Thirteen Reasons Why follows Clay around town as he listens and reacts to the tapes. The novel is formatted with Pause and Play buttons in the text to show when the perspective switches from Hannah’s recorded voice to Clay’s first-person narration; the audio book uses separate voice actors for Hannah and Clay, which makes the transitions even easier to follow.

The novel reveals Hannah’s death one the very first page, but as I progressed through the story, I kept having doubts as to whether she was really dead. First, she didn’t have a funeral and it wasn’t clear who or how many people had seen her body. Second, Thirteen Reasons Why is a young adult book, and even with violent series like The Hunger Games and the Maze Runner trilogy out there, having a suicidal protagonist who actually goes through with her plan seemed too dark for a YA publisher to want to touch. The third reason is the obscure Belgian movie Ben X (available on Netflix streaming).



The protagonist of Ben X has Asberger’s Syndrome, which makes it difficult for him to interact with the world around him. The constant bullying he endures at school doesn’t help, either. To help himself cope with the real world, Ben views it through the lens of ArchLord, the online role-playing game he plays at home. He brings up an overworld map to navigate from home to the bus to school; he sees his bullies as monstrous ogres and imagines chopping of their heads.

(Note: Ben X is not related in any way to the similarly-named cartoon series Ben 10. Ben X is the name Ben uses for his ArchLord avatar; it also means “I am nothing” in Dutch gaming slang.) 



The torment from Ben’s bullies and the inability or unwillingness of his family and teachers to do anything to help him pushes Ben to contemplate suicide. Before he can follow through with his plans, though, he receives a message from Scarlite, his frequent partner on ArchLord missions, saying she is worried about him and wants to meet in real life.

(The rest of this post is going to have several major spoilers for both Thirteen Reasons Why and Ben X.)

Instead of merely trying to talk him out of his plans, real-world Scarlite tells Ben his “Endgame” is weak. He needs to find a way to make everyone feel the pain that’s driving him to suicide. And this is where Ben X and Thirteen Reasons Why really converged for me, because Hannah’s goal in recording and distributing her tapes is to see and confront what they did (and didn’t do) to her.

Together with his family, Ben and Scarlite concoct a plan to stage his suicide and record it on video. That video, along with footage of Ben being humiliated at school and interviews with his parents and teachers, are played at Ben’s funeral. Ben is hiding in the balcony, and when Scarlite finally convinces him to stand up and reveals himself, the light from the projector behind him appears to give him angel wings.
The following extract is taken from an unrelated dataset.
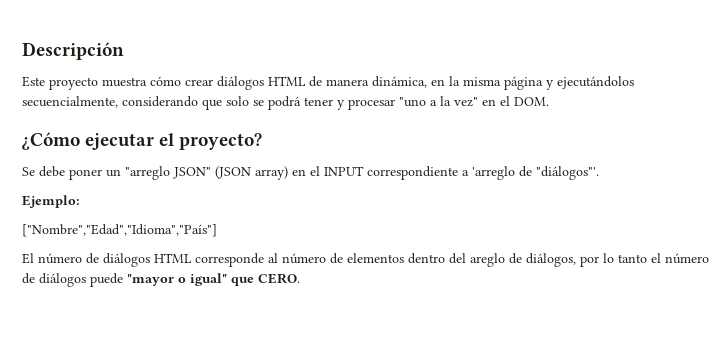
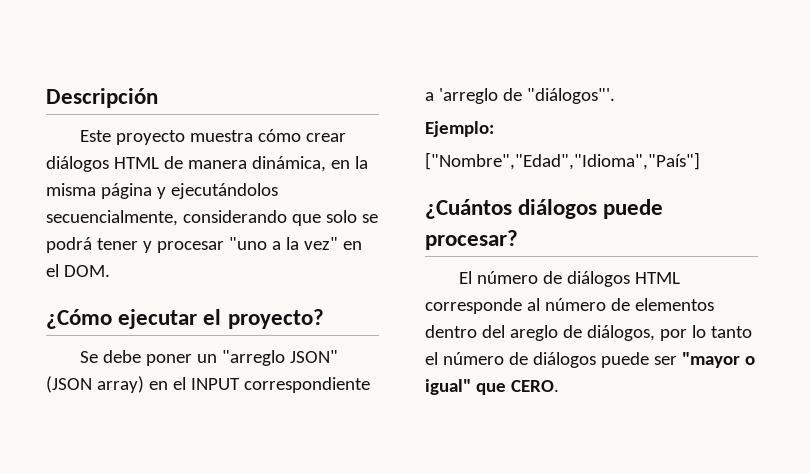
+ ¿Cuántos diálogos puede procesar?
- El número de diálogos HTML corresponde al número de elementos dentro del areglo de diálogos, por lo tanto el número de diálogos puede "mayor o igual" que CERO.
+ El número de diálogos HTML corresponde al número de elementos dentro del areglo de diálogos, por lo tanto el número de diálogos puede ser "mayor o igual" que CERO.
To use the language of video games, Ben’s life ended when he died on the screen, and now he can restart with a new life.

I kept waiting for a similar twist in Thirteen Reasons Why. I thought the final instructions on the last tape would lead Clay Jensen to the spot where Hannah has been hiding out while the tapes pass from one of her “reasons” to the next, and she would get to confront the people who have hurt and failed her.

But that doesn’t happen. Unlike Ben, Hannah does not get a triumphant resurrection scene. She is really dead, and has been through the whole novel. Thirteen Reasons Why does not end on a completely dark note, however. In the final scene, Clay notices a girl named Skye whom he knew in middle school but has ignored for years. With Hannah’s voice still fresh in his memory, he decides to talk to Skye and see if she’s okay, because even though it’s too late for him to save Hannah, he might be just in time for Skye.
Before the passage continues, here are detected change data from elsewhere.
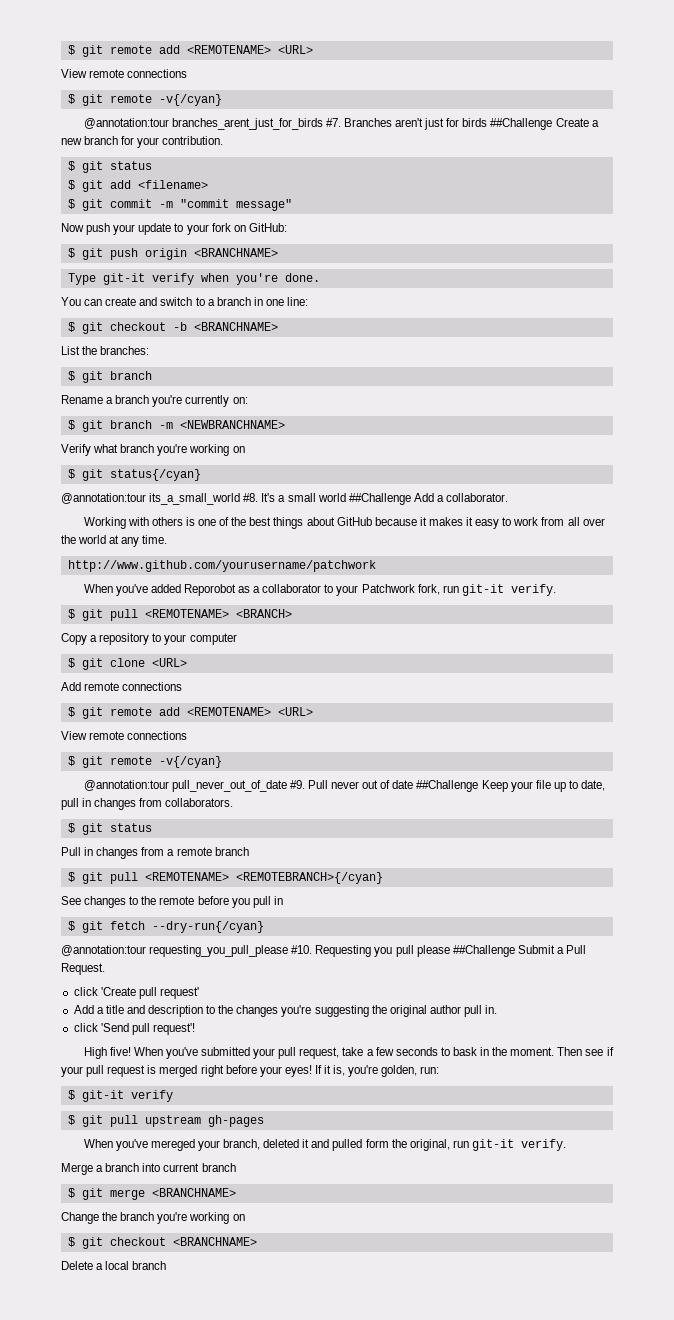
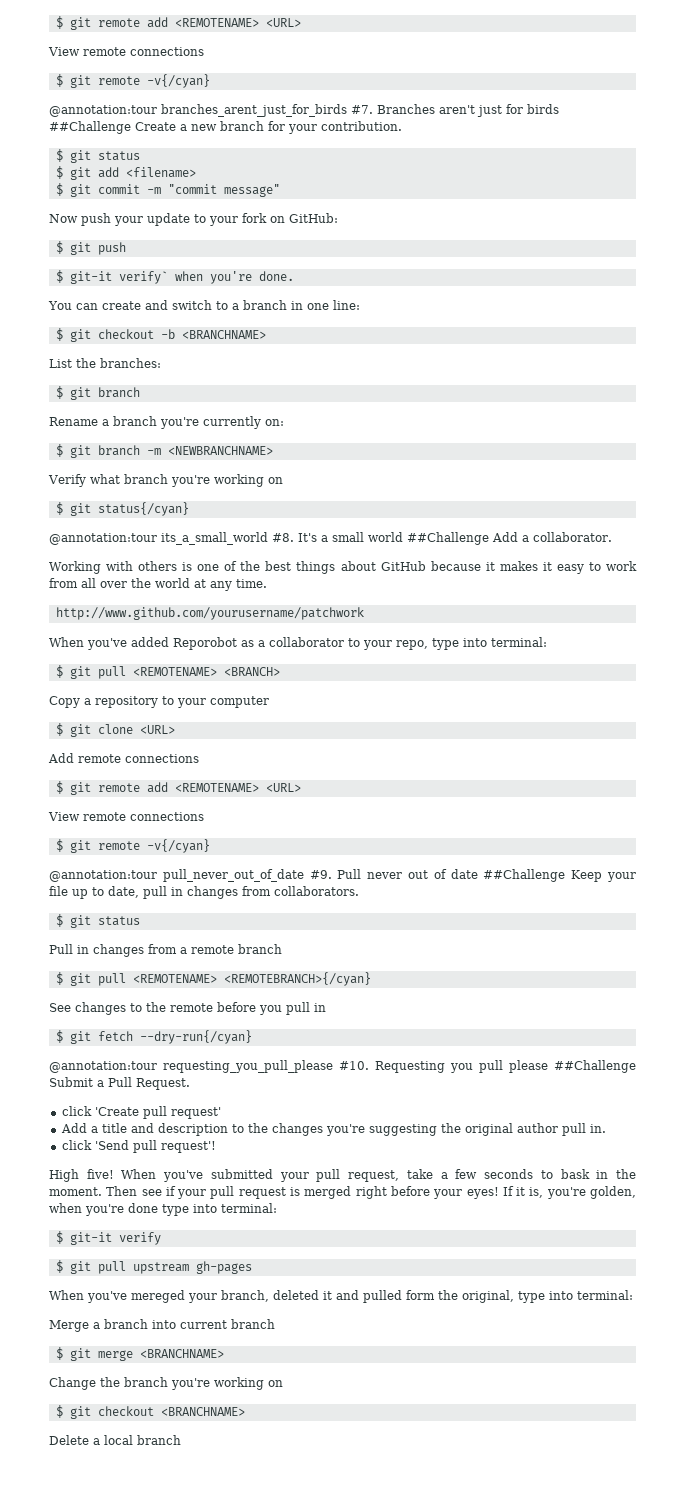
- $ git push origin <BRANCHNAME>
- Type git-it verify when you're done.
+ $ git push
+ $ git-it verify` when you're done.
- When you've added Reporobot as a collaborator to your Patchwork fork, run git-it verify.
+ When you've added Reporobot as a collaborator to your repo, type into terminal:
- If it is, you're golden, run:
+ If it is, you're golden, when you're done type into terminal:
- When you've mereged your branch, deleted it and pulled form the original, run git-it verify.
+ When you've mereged your branch, deleted it and pulled form the original, type into terminal:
And while the ending of Ben X is hopeful, the story behind it is tragic. Writer/director Nic Balthazar adapted his novel Nothing Was All He Said for the movie, and in an interview, he explained that he had been inspired by reading a newspaper story about an autistic boy who committed suicide in Balthazar’s hometown of Ghent. In his suicide note, the boy said he had been bullied to death.